Na prática, a medida busca destravar financiamentos e acelerar investimentos públicos, especialmente em projetos que não dependem do aval do governo federal.
Mais crédito direto e menos burocracia
O principal destaque da decisão é o aumento do limite para operações sem garantia da União, que passou de R$ 4 bilhões para R$ 5 bilhões. Esse tipo de empréstimo costuma ser mais rápido, já que dispensa etapas burocráticas relacionadas à aprovação federal.
Com isso, governos locais ganham mais autonomia para contratar crédito diretamente com instituições financeiras, o que pode agilizar obras, serviços e investimentos regionais. Por outro lado, esse modelo exige maior responsabilidade fiscal, já que estados e municípios precisam demonstrar capacidade de pagamento sem o respaldo da União.
Redistribuição interna sem aumento de gastos
Apesar da ampliação do crédito sem garantia, o limite total autorizado para o setor público em 2026 permanece em R$ 23,625 bilhões. Ou seja, não houve expansão dos gastos, apenas uma reorganização dos recursos já previstos.
Para viabilizar a mudança, o Conselho Monetário Nacional remanejou valores de outras linhas de financiamento. Parte dos recursos veio de projetos ligados ao Programa de Aceleração do Crescimento, além de operações envolvendo Parcerias Público-Privadas (PPP).
Limites principais foram mantidos
Embora tenha havido ajustes internos, alguns tetos importantes seguem inalterados. As operações com garantia da União continuam limitadas a R$ 5 bilhões para estados e municípios.

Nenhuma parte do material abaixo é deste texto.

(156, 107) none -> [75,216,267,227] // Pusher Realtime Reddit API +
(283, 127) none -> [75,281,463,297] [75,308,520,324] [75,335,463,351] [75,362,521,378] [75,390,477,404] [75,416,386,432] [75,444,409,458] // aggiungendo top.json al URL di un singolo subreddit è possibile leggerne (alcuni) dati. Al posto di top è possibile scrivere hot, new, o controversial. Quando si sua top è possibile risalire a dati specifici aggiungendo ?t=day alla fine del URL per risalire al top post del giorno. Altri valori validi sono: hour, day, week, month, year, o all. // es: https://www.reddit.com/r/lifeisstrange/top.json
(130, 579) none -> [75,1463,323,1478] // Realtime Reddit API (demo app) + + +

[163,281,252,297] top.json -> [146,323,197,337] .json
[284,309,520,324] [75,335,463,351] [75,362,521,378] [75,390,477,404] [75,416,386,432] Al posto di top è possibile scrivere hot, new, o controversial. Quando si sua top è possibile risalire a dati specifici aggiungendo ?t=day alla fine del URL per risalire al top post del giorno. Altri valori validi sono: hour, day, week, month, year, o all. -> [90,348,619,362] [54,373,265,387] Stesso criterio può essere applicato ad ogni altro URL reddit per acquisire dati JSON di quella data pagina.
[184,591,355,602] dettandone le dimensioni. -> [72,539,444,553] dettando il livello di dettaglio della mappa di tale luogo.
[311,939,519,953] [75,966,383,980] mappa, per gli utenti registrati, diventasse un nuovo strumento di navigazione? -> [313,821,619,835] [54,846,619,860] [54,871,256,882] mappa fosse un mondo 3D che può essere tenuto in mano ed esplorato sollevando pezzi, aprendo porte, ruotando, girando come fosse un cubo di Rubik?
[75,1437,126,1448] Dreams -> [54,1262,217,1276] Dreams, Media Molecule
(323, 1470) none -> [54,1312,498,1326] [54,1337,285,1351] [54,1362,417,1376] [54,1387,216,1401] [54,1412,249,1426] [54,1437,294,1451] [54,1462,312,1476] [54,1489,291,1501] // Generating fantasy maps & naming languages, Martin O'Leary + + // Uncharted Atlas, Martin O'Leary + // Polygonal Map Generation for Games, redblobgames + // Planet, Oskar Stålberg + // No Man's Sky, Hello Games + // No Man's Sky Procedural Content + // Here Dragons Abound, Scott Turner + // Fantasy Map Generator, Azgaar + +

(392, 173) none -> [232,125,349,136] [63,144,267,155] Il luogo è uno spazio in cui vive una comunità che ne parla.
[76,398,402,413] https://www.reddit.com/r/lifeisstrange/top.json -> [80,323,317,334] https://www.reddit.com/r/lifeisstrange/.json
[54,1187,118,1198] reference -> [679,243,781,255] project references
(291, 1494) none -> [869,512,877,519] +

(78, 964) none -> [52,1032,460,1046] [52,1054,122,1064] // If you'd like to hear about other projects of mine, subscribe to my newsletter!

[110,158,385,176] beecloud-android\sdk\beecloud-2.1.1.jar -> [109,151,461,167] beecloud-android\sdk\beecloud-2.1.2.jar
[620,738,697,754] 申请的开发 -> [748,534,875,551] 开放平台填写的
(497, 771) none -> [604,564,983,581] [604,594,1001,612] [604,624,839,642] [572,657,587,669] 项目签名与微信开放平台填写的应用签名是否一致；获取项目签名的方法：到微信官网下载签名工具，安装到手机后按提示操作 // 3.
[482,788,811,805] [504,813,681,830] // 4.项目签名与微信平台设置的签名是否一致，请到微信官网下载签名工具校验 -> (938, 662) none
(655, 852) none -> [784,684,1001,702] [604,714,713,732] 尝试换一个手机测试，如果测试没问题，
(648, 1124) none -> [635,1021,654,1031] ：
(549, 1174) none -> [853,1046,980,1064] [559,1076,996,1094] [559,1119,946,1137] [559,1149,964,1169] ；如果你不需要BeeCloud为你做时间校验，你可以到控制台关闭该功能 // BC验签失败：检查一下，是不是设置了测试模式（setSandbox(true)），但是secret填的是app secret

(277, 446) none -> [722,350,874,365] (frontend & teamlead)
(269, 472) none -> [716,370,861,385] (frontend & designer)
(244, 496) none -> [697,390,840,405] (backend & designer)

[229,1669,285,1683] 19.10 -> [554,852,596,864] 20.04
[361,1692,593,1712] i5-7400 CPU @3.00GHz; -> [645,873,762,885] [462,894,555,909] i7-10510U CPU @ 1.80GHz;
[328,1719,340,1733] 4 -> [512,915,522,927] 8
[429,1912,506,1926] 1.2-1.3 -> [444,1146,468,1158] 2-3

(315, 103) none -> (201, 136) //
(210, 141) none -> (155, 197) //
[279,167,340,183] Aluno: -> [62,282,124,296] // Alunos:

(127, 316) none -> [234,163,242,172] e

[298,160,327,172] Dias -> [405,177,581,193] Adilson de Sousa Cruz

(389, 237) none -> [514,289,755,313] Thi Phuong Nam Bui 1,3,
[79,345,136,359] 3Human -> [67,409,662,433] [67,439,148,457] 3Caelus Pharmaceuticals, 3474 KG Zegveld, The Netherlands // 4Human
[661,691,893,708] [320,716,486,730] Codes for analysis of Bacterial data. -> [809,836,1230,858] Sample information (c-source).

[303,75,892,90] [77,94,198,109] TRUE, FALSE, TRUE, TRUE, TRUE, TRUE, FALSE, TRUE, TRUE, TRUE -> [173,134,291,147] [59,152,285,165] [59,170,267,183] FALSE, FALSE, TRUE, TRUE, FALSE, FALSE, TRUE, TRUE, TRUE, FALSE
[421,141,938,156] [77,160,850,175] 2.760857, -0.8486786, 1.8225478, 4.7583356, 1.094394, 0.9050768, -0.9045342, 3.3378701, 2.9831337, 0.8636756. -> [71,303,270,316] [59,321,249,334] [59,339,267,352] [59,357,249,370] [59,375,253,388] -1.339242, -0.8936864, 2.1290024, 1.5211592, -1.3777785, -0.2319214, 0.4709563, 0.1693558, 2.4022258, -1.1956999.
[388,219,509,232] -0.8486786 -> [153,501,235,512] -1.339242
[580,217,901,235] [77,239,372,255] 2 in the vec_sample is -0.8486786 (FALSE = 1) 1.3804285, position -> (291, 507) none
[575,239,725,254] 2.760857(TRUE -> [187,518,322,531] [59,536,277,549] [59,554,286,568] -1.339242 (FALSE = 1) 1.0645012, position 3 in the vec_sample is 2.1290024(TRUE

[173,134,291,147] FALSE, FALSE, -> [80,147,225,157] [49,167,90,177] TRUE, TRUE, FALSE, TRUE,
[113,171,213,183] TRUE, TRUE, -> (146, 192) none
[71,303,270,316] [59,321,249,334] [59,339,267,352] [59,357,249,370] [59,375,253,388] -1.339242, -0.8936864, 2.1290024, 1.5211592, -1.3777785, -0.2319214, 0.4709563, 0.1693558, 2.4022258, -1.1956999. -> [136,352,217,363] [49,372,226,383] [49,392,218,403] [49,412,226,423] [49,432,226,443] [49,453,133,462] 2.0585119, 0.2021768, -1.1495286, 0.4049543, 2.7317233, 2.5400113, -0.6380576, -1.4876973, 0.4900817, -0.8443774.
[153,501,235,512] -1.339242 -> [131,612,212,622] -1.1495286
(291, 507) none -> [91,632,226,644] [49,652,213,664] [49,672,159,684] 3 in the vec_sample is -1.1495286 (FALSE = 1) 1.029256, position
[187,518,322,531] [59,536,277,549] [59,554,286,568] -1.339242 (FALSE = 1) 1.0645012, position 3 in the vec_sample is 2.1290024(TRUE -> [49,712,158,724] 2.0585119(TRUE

Outros limites também foram preservados, como os R$ 8 bilhões destinados à Empresa Brasileira de Correios e Telégrafos e os R$ 625 milhões para órgãos da União.
A manutenção desses valores indica que o foco da medida está na redistribuição, e não na ampliação do endividamento público.
Impacto para estados e municípios
A ampliação do crédito sem garantia pode trazer benefícios importantes, como maior agilidade na contratação de empréstimos e mais autonomia na gestão financeira. Isso tende a favorecer projetos de infraestrutura, saúde, educação e mobilidade urbana.
Ao mesmo tempo, o modelo exige cautela. Sem a garantia da União, o risco das operações recai diretamente sobre os governos locais, o que torna essencial o controle das contas públicas.
A nova regra passa a valer após publicação oficial e integra a gestão anual dos limites de endividamento do setor público.